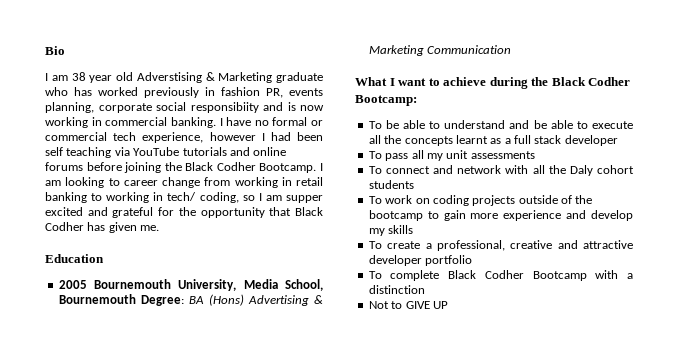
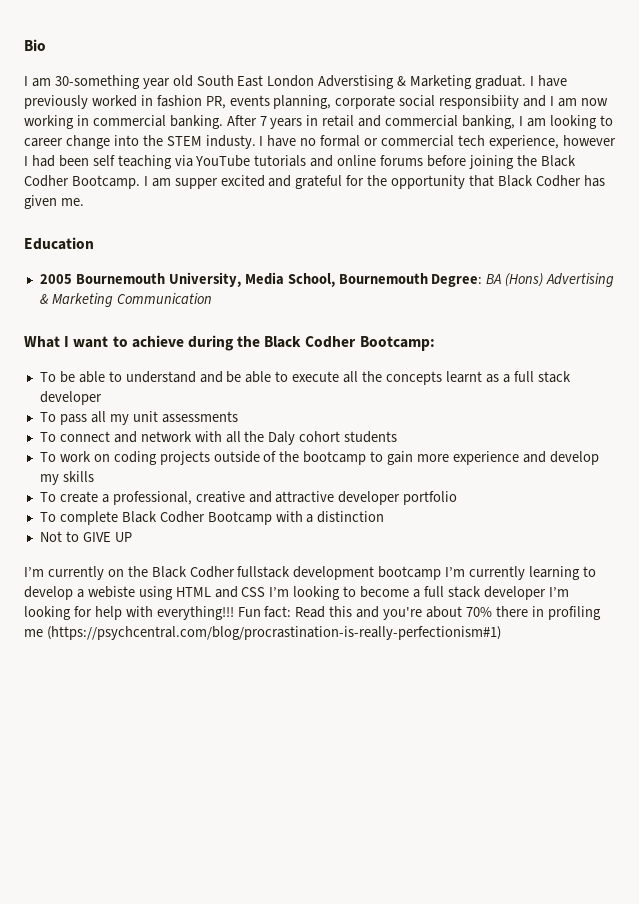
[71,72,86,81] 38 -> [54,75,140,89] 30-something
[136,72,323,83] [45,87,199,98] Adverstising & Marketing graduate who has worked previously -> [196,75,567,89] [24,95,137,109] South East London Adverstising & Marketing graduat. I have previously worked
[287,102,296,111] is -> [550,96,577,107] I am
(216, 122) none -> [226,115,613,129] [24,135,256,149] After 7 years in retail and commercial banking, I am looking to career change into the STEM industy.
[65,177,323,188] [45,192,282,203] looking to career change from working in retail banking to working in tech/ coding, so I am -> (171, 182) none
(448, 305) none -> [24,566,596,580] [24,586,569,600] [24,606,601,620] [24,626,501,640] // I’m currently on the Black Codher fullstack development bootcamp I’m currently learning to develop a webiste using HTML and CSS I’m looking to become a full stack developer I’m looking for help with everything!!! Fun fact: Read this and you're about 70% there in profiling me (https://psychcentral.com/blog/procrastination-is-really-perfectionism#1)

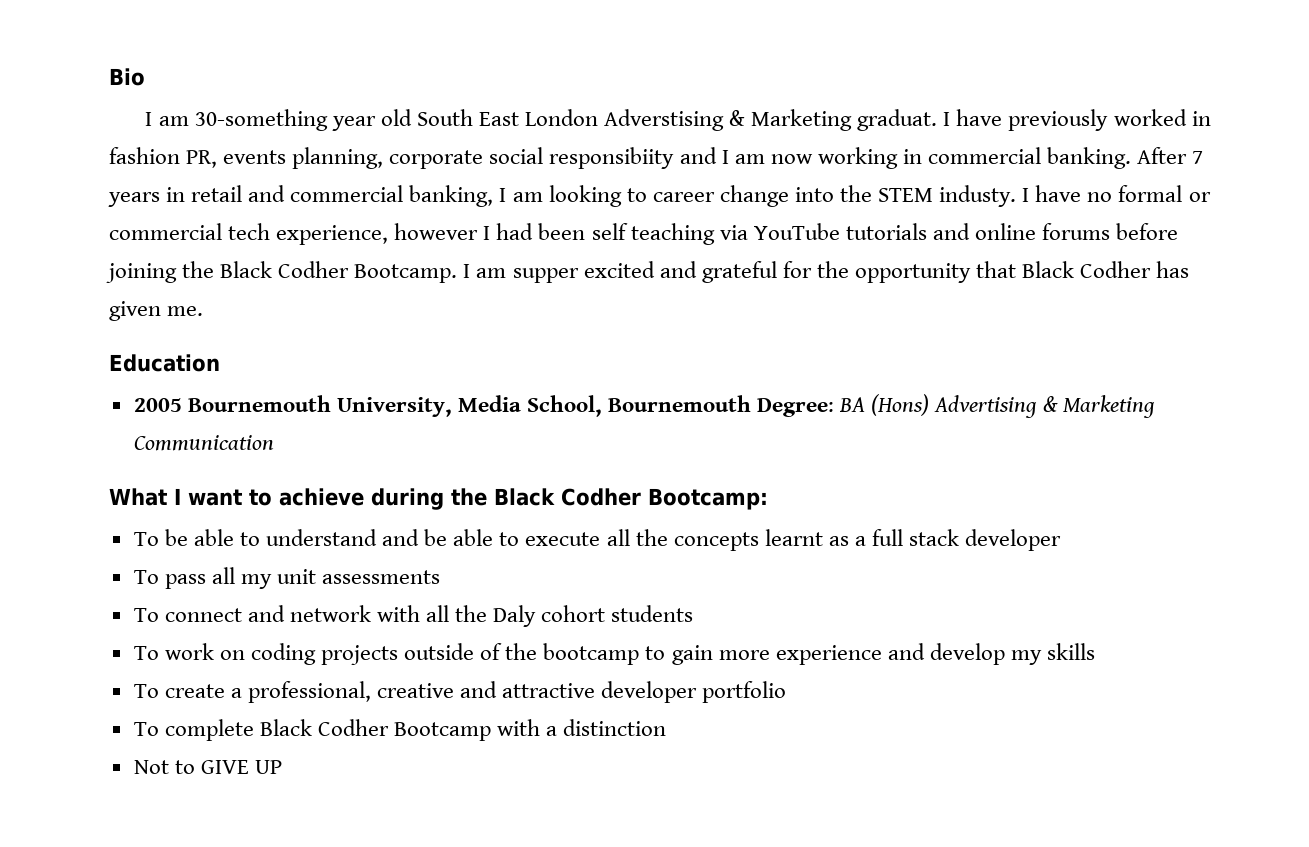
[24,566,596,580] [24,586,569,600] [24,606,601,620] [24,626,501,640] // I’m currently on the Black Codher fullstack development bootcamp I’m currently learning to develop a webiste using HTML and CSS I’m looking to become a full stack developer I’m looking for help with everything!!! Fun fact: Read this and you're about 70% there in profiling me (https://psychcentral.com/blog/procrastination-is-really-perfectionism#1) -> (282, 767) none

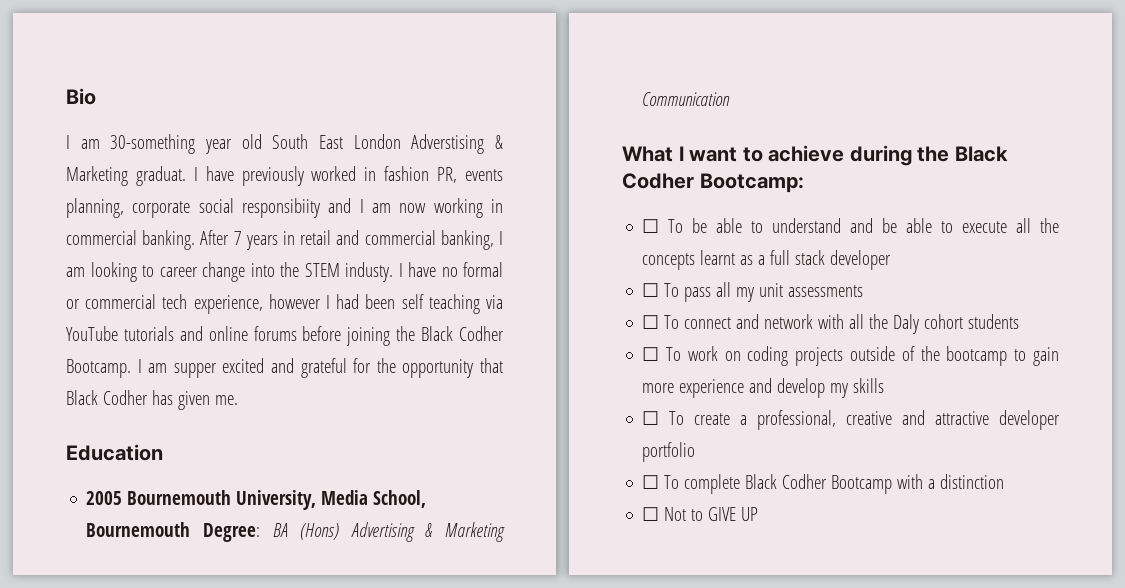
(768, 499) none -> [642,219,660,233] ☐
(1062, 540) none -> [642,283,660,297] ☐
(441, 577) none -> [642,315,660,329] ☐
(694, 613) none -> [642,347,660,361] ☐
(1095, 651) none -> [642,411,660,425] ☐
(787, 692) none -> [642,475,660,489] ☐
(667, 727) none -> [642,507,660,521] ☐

...

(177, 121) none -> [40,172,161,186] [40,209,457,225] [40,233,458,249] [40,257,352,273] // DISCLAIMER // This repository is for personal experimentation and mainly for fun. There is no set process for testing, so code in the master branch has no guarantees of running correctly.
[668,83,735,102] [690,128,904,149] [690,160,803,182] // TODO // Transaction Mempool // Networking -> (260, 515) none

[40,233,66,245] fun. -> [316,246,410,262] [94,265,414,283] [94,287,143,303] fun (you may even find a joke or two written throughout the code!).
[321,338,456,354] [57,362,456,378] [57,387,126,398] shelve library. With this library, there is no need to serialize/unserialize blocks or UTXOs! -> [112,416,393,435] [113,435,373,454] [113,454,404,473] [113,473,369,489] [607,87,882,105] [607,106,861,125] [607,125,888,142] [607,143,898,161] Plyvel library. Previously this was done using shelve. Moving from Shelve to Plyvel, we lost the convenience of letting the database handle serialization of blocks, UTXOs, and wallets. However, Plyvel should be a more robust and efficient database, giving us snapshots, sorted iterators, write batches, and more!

--

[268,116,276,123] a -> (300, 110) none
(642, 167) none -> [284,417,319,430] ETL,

**Exercise description**
All lines in the listing above with the string "https" should be returned.

**Solution to this task**
(448, 305) none -> [24,566,596,580] [24,586,569,600] [24,606,601,620] [24,626,501,640] // I’m currently on the Black Codher fullstack development bootcamp I’m currently learning to develop a webiste using HTML and CSS I’m looking to become a full stack developer I’m looking for help with everything!!! Fun fact: Read this and you're about 70% there in profiling me (https://psychcentral.com/blog/procrastination-is-really-perfectionism#1)
[24,566,596,580] [24,586,569,600] [24,606,601,620] [24,626,501,640] // I’m currently on the Black Codher fullstack development bootcamp I’m currently learning to develop a webiste using HTML and CSS I’m looking to become a full stack developer I’m looking for help with everything!!! Fun fact: Read this and you're about 70% there in profiling me (https://psychcentral.com/blog/procrastination-is-really-perfectionism#1) -> (282, 767) none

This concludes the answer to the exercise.